- Occupations: Surgeon, educator, researcher, healthcare executive
- Known for: Trauma systems, surgical education, minimally invasive surgery

= Dinesh Vyas =

American surgeon

Dinesh Vyas is an American surgeon, educator, researcher, and healthcare executive whose work has focused on trauma systems, surgical education, minimally invasive surgery, robotic surgery, and healthcare quality improvement.

Vyas is known for developing simulation-based trauma education programs designed to improve pre-hospital trauma care through multilingual first responder training in India and for later adapting similar educational initiatives in rural California.

== Education and training ==

Vyas earned a Master of Surgery degree from the University of Rajasthan in India. He subsequently completed postgraduate surgical training at the University of Pittsburgh and Case Western Reserve University and completed a research fellowship at Washington University School of Medicine in St. Louis. He is certified by the American Board of Surgery.

== Career ==

Vyas has held academic, clinical, and healthcare leadership positions in surgery, medical education, and healthcare administration. His work has combined clinical practice with residency education, minimally invasive and robotic surgery, research, and healthcare quality improvement. His clinical practice has focused on general surgery, gastrointestinal surgery, minimally invasive surgery, and robotic surgery in Northern California.

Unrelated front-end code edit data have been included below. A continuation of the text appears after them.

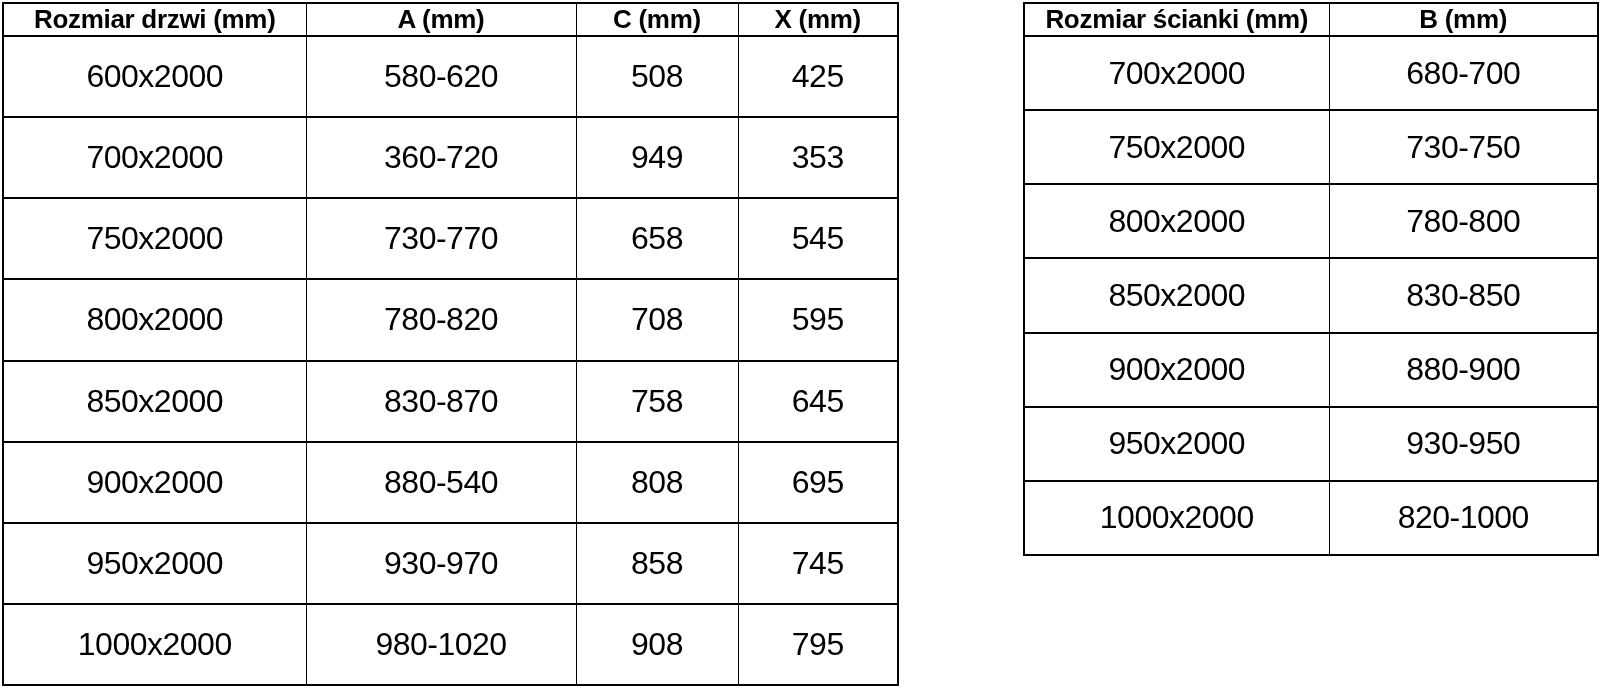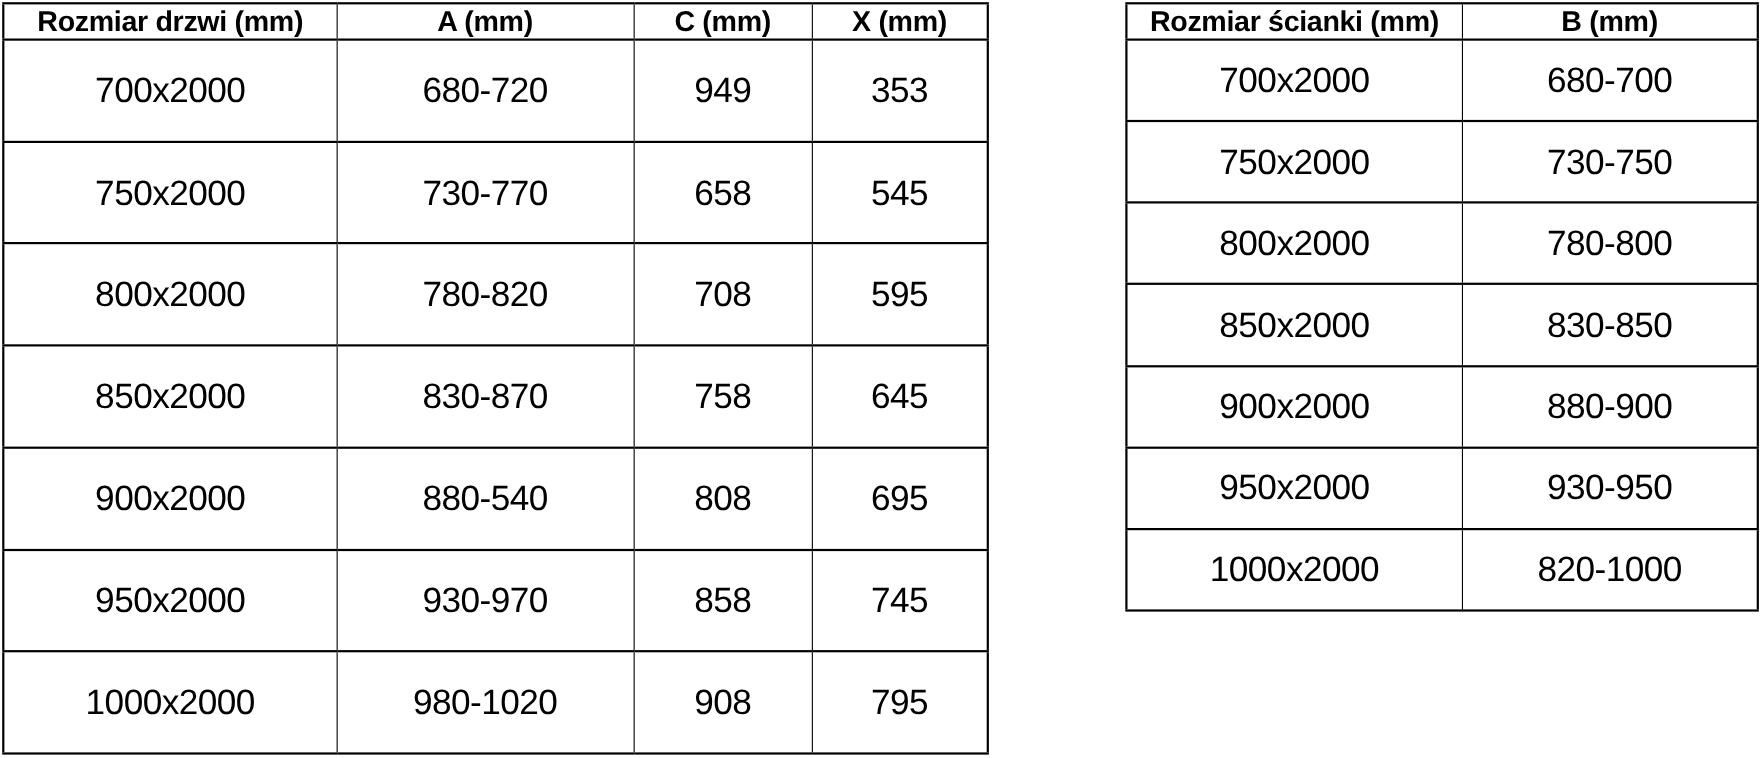--- a/index.html
+++ b/index.html
@@ -78,6 +78,12 @@
       </tr>
     </thead>
     <tbody>
+      <tr>
+        <td>600x2000</td>
+        <td>580-620</td>
+        <td>508</td>
+        <td>425</td>
+      </tr>
       <tr>
         <td>700x2000</td>
         <td>680-720</td>

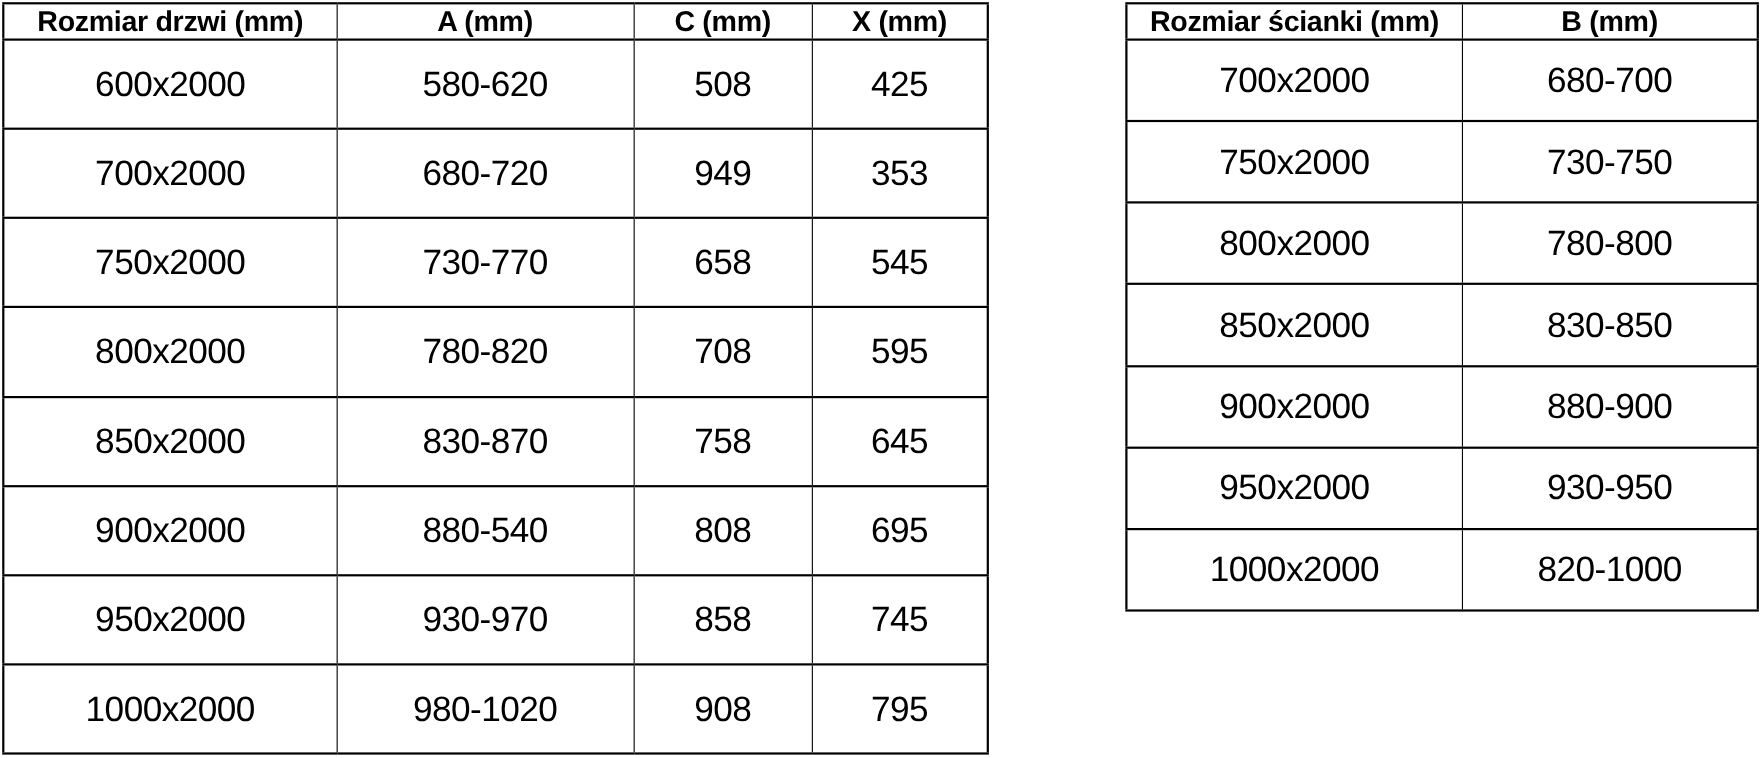--- a/index.html
+++ b/index.html
@@ -86,7 +86,7 @@
       </tr>
       <tr>
         <td>700x2000</td>
-        <td>680-720</td>
+        <td>360-720</td>
         <td>949</td>
         <td>353</td>
       </tr>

== Trauma education initiatives ==
A significant focus of Vyas's work has been the development of simulation-based trauma education programs intended to improve pre-hospital trauma care.

Beginning in the early 2010s, he developed a multilingual first responder training initiative in India using simulation-based education and standardized trauma curricula. According to independent news reports, the program sought to improve emergency care before injured patients reached hospitals through training of police officers, healthcare workers, and other first responders.

In 2019, CapRadio reported on Vyas's efforts to establish a similar first responder education initiative for rural communities in California, focusing on trauma response, disaster preparedness, and coordinated emergency care. The educational model has also been described in peer-reviewed literature on trauma education.

== Research ==
Vyas has authored peer-reviewed research in surgery, trauma systems, immunology, minimally invasive surgery, and surgical education. His work includes publications on sepsis biology, first responder trauma education, and simulation-based medical training, and he has contributed to surgical textbooks.

== Recognition ==
In 2023, Becker's Hospital Review included Vyas in its annual list of "130 Hospital and Health System Chief Medical Officers to Know", recognizing physician executives for leadership in healthcare organizations.

Vyas's work in trauma education, first responder training, and sepsis awareness has been featured by independent news organizations including Business Standard, Gulf Times, CapRadio, and The Record.